> _ACTIVITY_: After locating "Canapé 2 places" in the listing below, copy that line and each one after it exactly, ending with the line that has "balance: 14735.93 -> 11333.48".

> _INPUT FOR THIS TASK_:
━━━
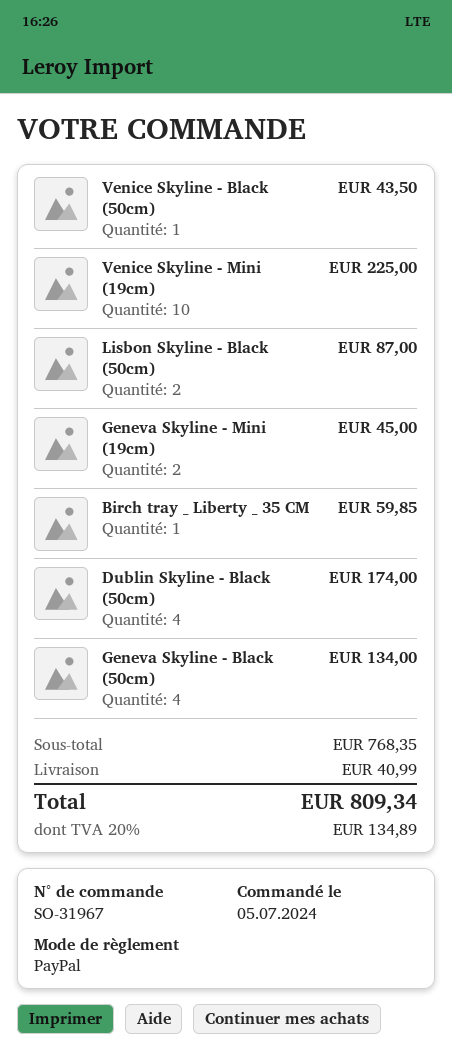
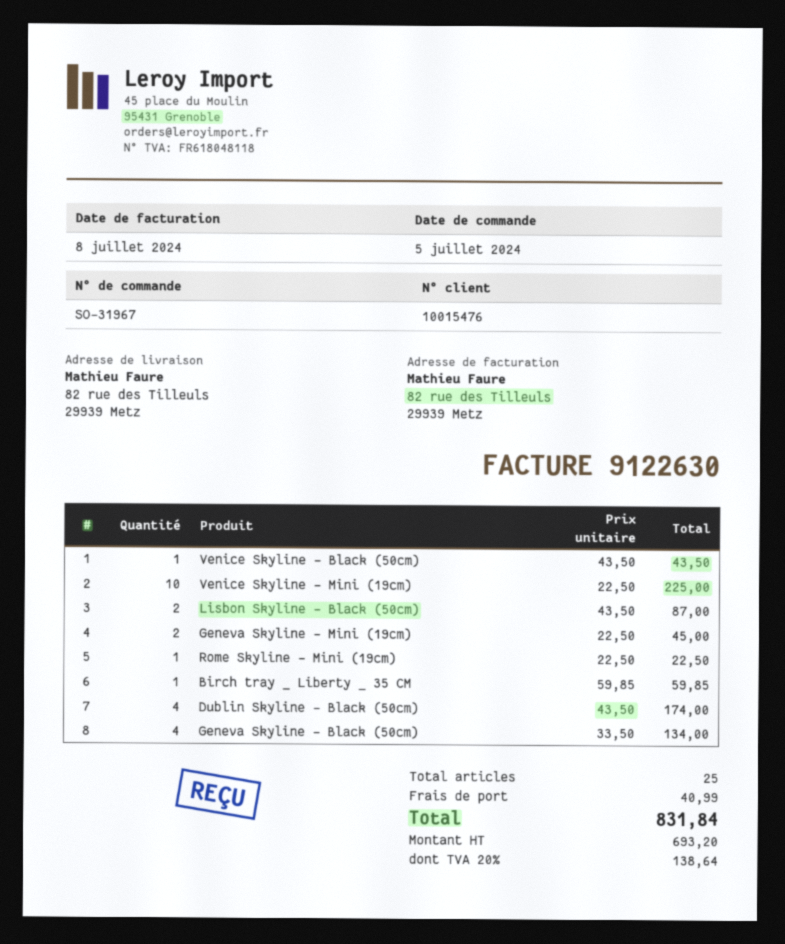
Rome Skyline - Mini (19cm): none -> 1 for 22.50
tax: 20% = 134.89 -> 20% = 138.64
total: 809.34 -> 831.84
━━━
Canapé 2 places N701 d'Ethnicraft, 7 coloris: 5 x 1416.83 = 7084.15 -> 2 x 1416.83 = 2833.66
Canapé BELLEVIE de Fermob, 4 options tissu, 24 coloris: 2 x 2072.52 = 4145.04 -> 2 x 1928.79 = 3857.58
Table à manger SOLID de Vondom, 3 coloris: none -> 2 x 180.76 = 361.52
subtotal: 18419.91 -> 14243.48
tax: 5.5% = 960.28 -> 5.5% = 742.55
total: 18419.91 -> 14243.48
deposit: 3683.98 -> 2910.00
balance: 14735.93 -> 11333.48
━━━
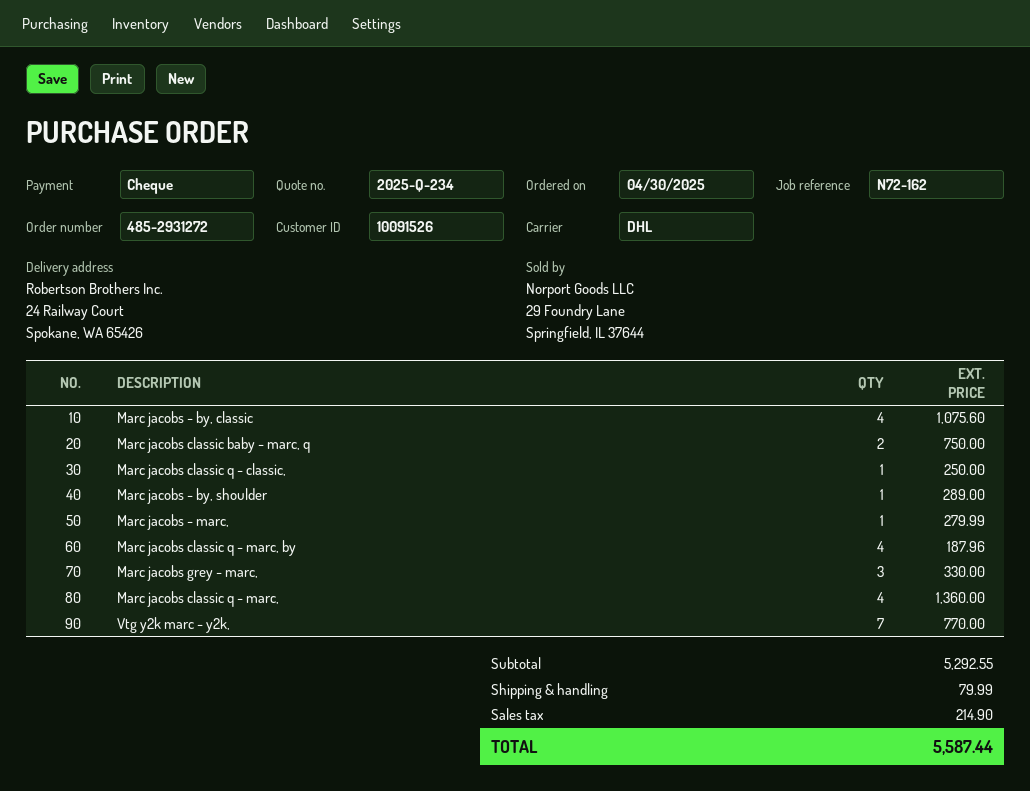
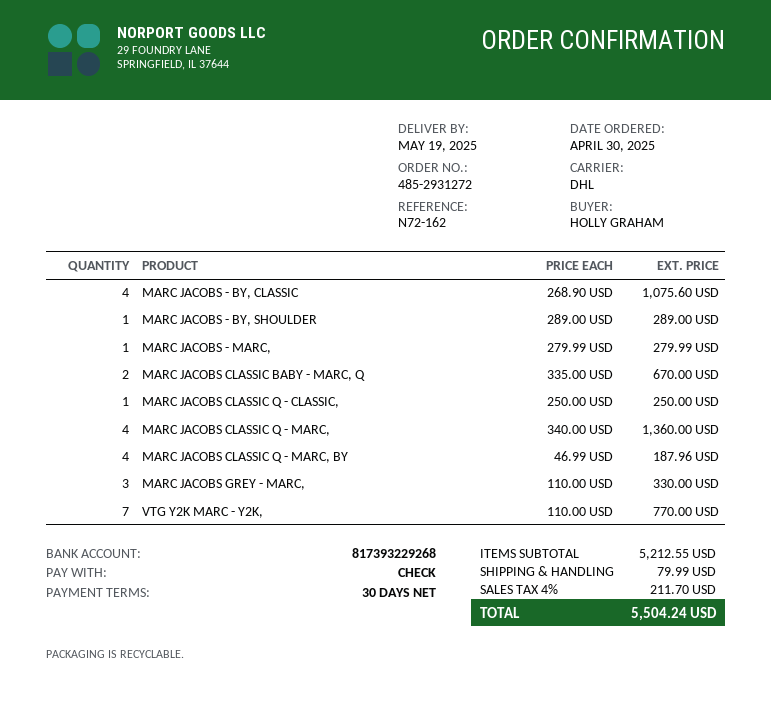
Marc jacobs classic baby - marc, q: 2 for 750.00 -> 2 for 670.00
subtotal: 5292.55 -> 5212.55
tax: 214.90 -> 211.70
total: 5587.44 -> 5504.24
━━━
> _EXERCISE OUTPUT_:
Canapé 2 places N701 d'Ethnicraft, 7 coloris: 5 x 1416.83 = 7084.15 -> 2 x 1416.83 = 2833.66
Canapé BELLEVIE de Fermob, 4 options tissu, 24 coloris: 2 x 2072.52 = 4145.04 -> 2 x 1928.79 = 3857.58
Table à manger SOLID de Vondom, 3 coloris: none -> 2 x 180.76 = 361.52
subtotal: 18419.91 -> 14243.48
tax: 5.5% = 960.28 -> 5.5% = 742.55
total: 18419.91 -> 14243.48
deposit: 3683.98 -> 2910.00
balance: 14735.93 -> 11333.48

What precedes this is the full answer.